I agree with Roger@9 that persistence was recorded by a sense of satisfaction in having eventually completed a difficult puzzle. 11 was my favourite among many excellent clues. Even though digitalis or digoxin is given to slow the pulse for certain cardiac arrhythmias it is also notorious for inducing arrhythmias at toxic blood levels, which can develop very easily, so I think ‘to get the pulse racing’ is acceptable.
Thanks to S&B.
Good puzzle, but I was held up for a long time by having ARIS for 13A.
Another treat, as we have come to expect from Picaroon. The longer solutions went in early, so it didn’t hold me up for too long, with REAR holding out longest. Liked CINNAMON, BEHEMOTH, SINE CURVE and especially PENALTY SHOOT-OUT
Thanks to Picaroon and Eileen
PS if the weather is anything like it is here in Notts, Derbyshire should be a treat too – enjoy!
A slow start for me, but got there in the end. As usual, Picaroon delivered the goods in an elegant way. Favourites were HORS DE COMBAT (after much musing about what the middle two-letter word ending in E could be), REDECORATE and SINE CURVE. Many thanks to Picaroon, and to Eileen – I hope you had a lovely walk.

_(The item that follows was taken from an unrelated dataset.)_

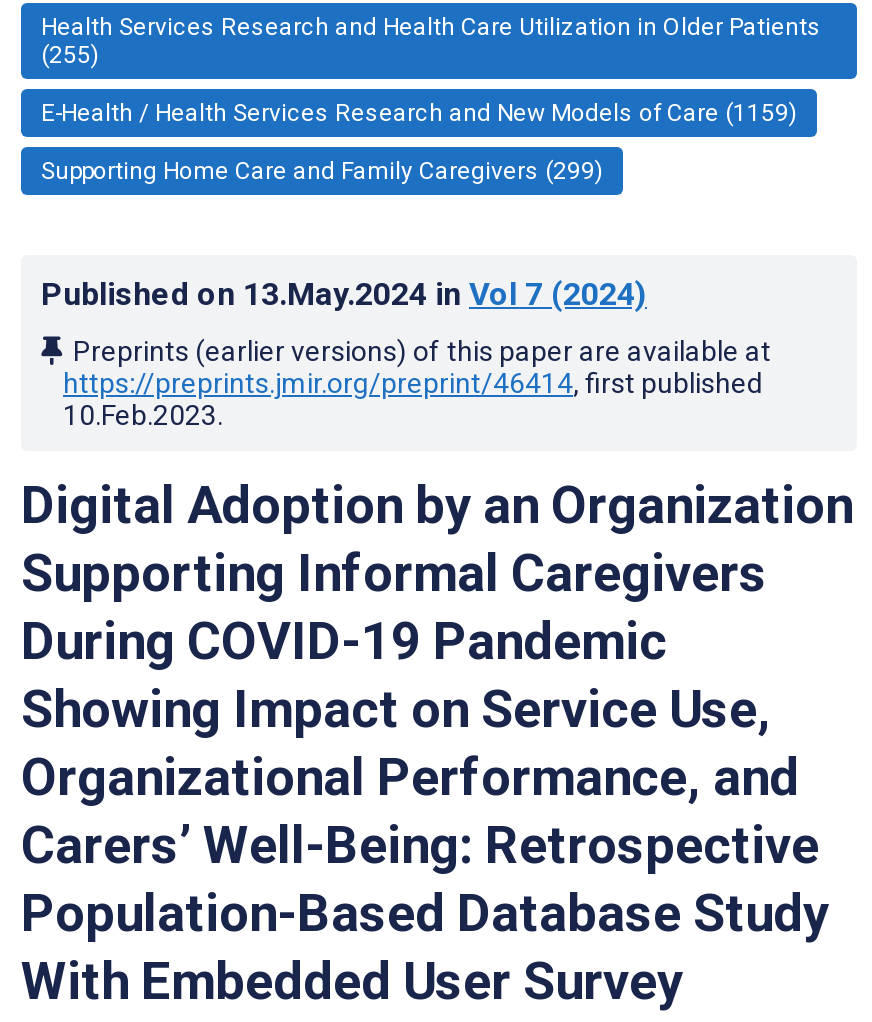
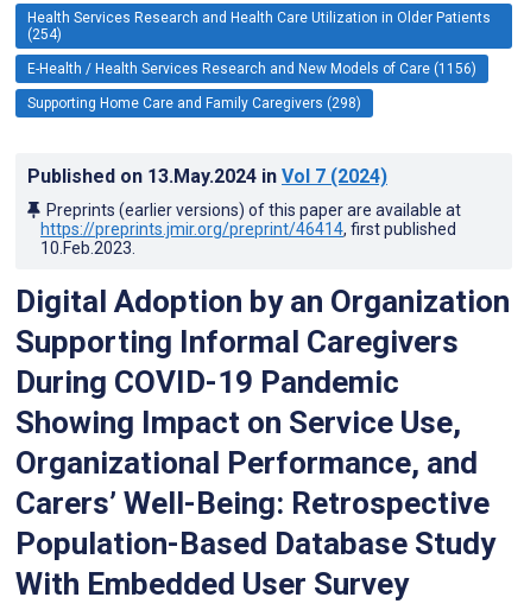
[41,41,99,69] (255) -> [27,26,62,43] (254)
[41,99,797,127] E-Health / Health Services Research and New Models of Care (1159) -> [27,60,476,77] E-Health / Health Services Research and New Models of Care (1156)
[41,157,603,185] Supporting Home Care and Family Caregivers (299) -> [27,95,361,111] Supporting Home Care and Family Caregivers (298)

Even more so than yesterday, this was a puzzle on which I thought I was going to get nowhere, but steadily yielded, mostly from the bottom up. Useful little hints came in: pretty sure that 20a was an anagram, the middle word could not be OF as there was no F, so what could it be?
Liked CHILL CABINET – bit of a shame there couldn’t be a reference to Mr Cameron’s ability to ‘chillax’, as he puts it, but maybe it’s better to convey the frosty nature of what they’re actually doing to this country – SINE CURVE and RUNWAY. Last in was COVERAGE, the all-vowel *O*E*A*E crossers not giving me much for a while.
I cheated on CHILL CABINET since the upper left corner wasn’t yielding (I had only OUTSET, which I got right at the outset) and I needed something more to get me rolling up there.
We do not call them that, by the way. Refrigerator case, maybe? (Or is it a freezer case? How cold is a chill cabinet?)
Other than that, everything eventually came in. I didn’t parse RUNWAY correctly, though. CINNAMON is of course yet another homophone that doesn’t work in my dialect (for the same reason as usual), but having figured out the “mon” at the end, it went in okay.
mrpenney @16
I haven’t heard “chill cabinet” before either – “chiller cabinet” possibly?
I managed about 2/3 of this before getting stuck in the NW, eventually CINNAMON- great clue as it happens- unblocked the log jam. I don’t usually get on with this setter but I rather liked this. Too many good clues to list but I was particularly pleased to get PENALTY SHOOT OUT as my antipathy towards football is legendary.
Thanks Picaroon.
I thought 8dn was thoroughly brilliant. And 5dn too I suppose, for those that love sports more than I do! Excellent and challenging puzzle.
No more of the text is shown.